## Exercise requirements
Print, from the listing below, the lines starting at the line containing "- In all cases, an" and ending at the line containing "coordinates with height/depth.", exactly as they stand, and print nothing else.

## Exercise material
————
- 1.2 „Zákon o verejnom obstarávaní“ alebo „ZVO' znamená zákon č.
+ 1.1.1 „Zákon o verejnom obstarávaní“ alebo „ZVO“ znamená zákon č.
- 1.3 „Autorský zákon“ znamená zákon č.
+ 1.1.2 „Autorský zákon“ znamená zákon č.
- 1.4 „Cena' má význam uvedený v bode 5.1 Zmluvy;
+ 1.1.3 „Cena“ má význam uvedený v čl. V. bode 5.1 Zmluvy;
————
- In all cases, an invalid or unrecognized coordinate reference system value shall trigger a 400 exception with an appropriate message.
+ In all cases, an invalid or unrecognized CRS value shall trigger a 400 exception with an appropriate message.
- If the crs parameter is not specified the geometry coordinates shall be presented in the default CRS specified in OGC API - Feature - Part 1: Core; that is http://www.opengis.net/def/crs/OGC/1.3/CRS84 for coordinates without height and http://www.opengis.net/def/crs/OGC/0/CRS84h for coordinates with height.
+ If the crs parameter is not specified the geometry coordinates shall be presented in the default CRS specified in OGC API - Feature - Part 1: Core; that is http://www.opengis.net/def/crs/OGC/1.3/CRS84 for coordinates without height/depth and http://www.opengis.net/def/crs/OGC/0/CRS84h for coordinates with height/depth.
————
## Answer to this problem
- In all cases, an invalid or unrecognized coordinate reference system value shall trigger a 400 exception with an appropriate message.
+ In all cases, an invalid or unrecognized CRS value shall trigger a 400 exception with an appropriate message.
- If the crs parameter is not specified the geometry coordinates shall be presented in the default CRS specified in OGC API - Feature - Part 1: Core; that is http://www.opengis.net/def/crs/OGC/1.3/CRS84 for coordinates without height and http://www.opengis.net/def/crs/OGC/0/CRS84h for coordinates with height.
+ If the crs parameter is not specified the geometry coordinates shall be presented in the default CRS specified in OGC API - Feature - Part 1: Core; that is http://www.opengis.net/def/crs/OGC/1.3/CRS84 for coordinates without height/depth and http://www.opengis.net/def/crs/OGC/0/CRS84h for coordinates with height/depth.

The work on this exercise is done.